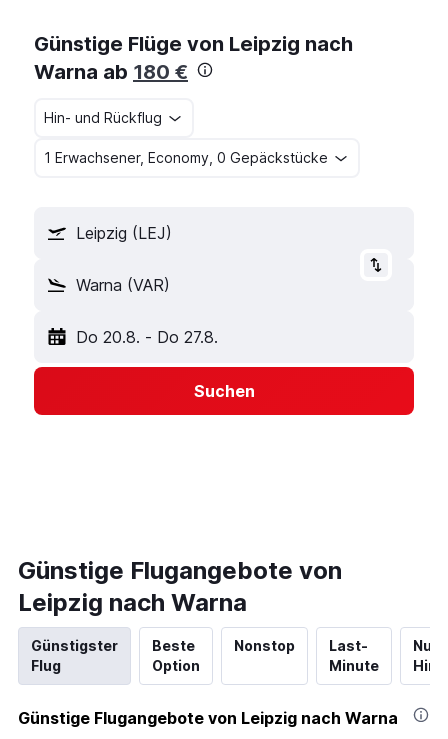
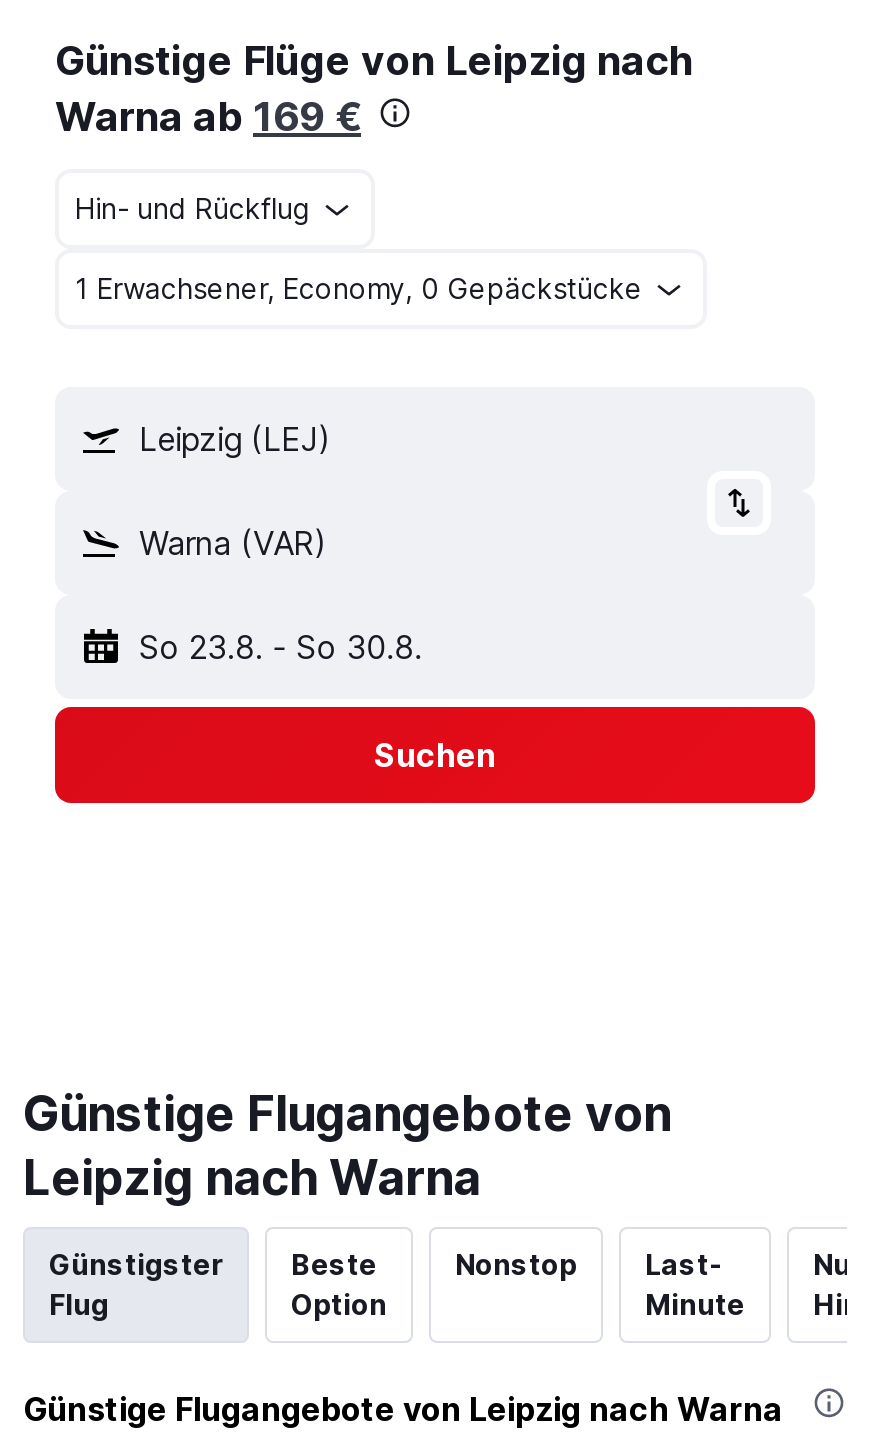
- Warna ab 180 €
+ Warna ab 169 €

- Do 20.8. - Do 27.8.
+ So 23.8. - So 30.8.
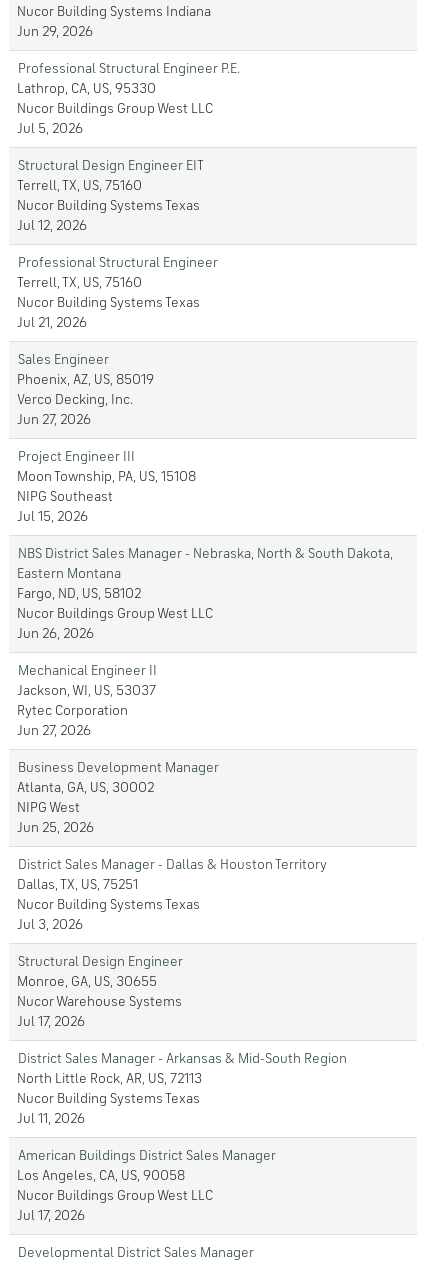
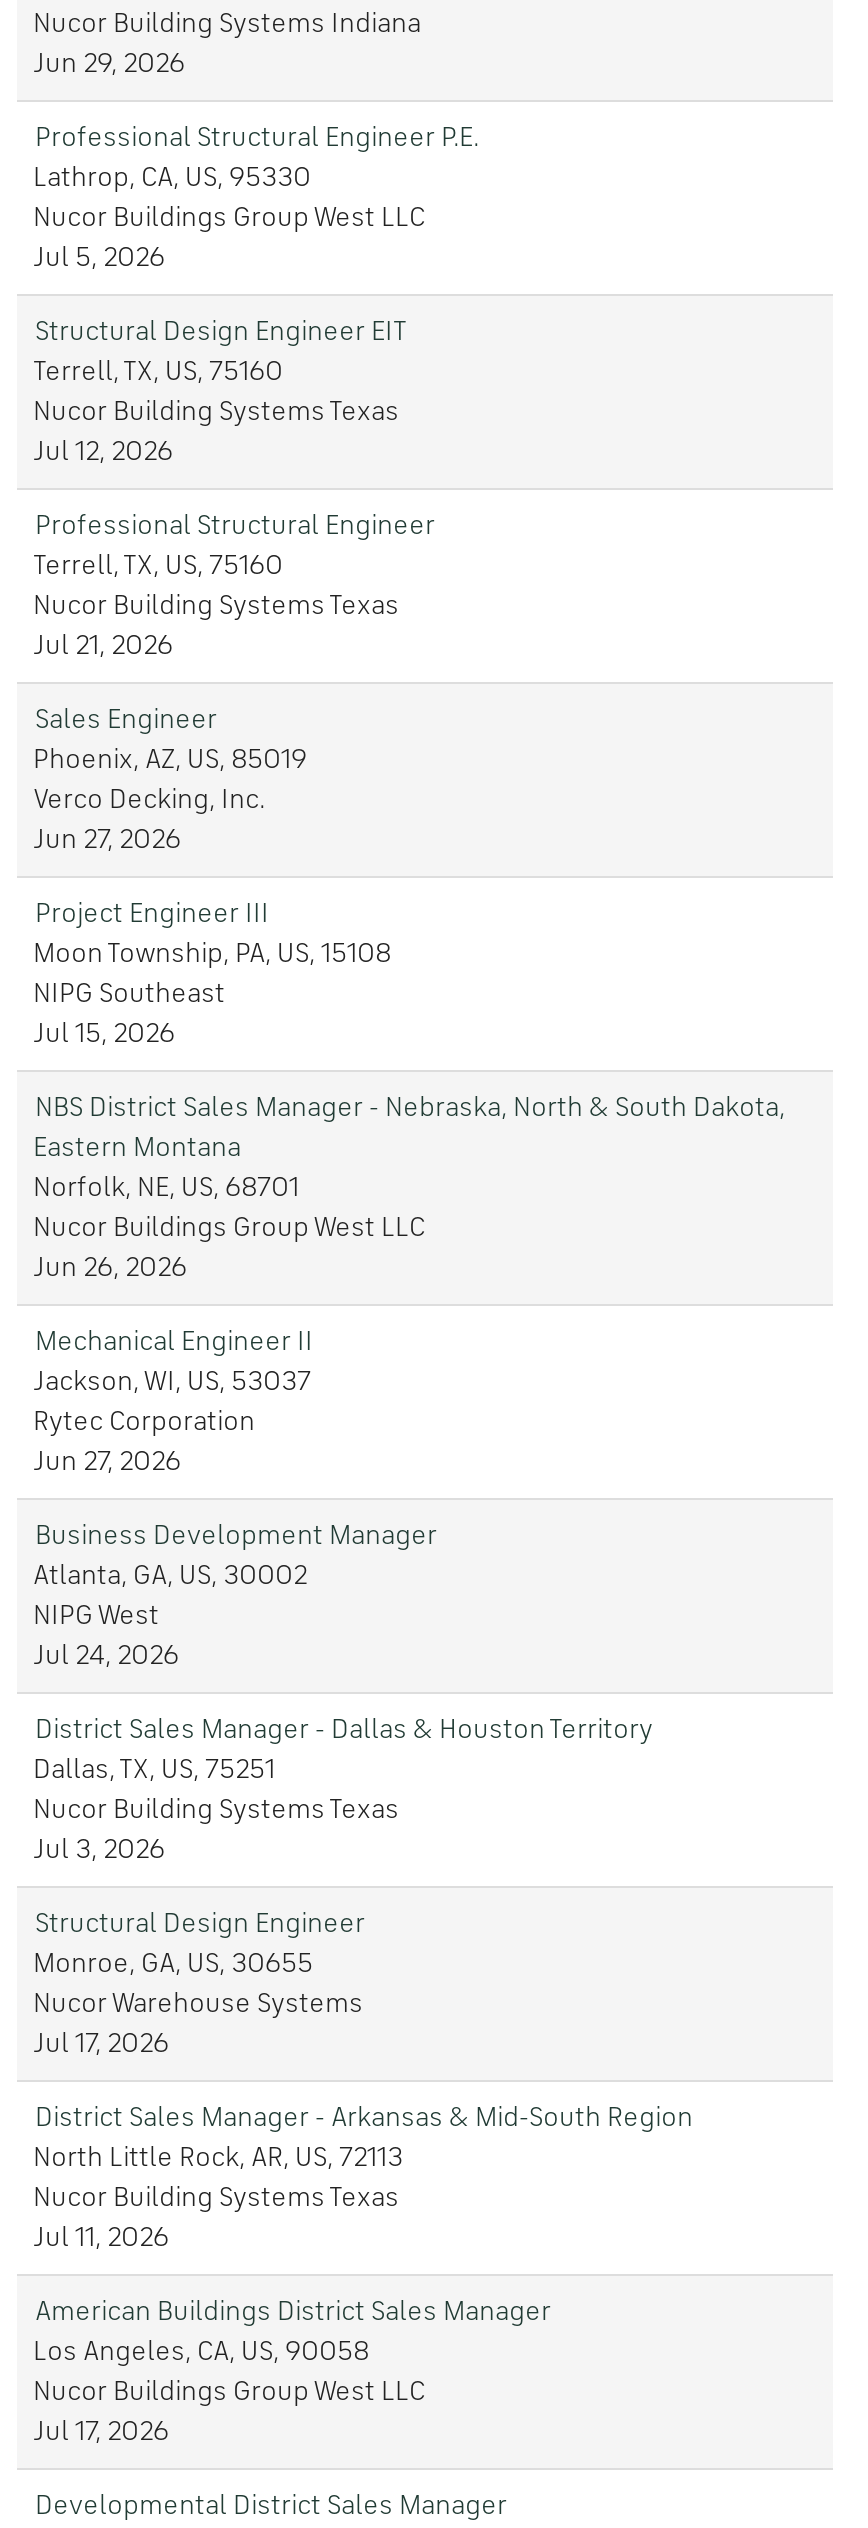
- Fargo, ND, US, 58102
+ Norfolk, NE, US, 68701

- Jun 25, 2026
+ Jul 24, 2026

____________________

Problem requirements:
From the first line to the last, set down the records exactly, leaving out images.

Task response:
- Warna ab 180 €
+ Warna ab 169 €

- Do 20.8. - Do 27.8.
+ So 23.8. - So 30.8.
- Fargo, ND, US, 58102
+ Norfolk, NE, US, 68701

- Jun 25, 2026
+ Jul 24, 2026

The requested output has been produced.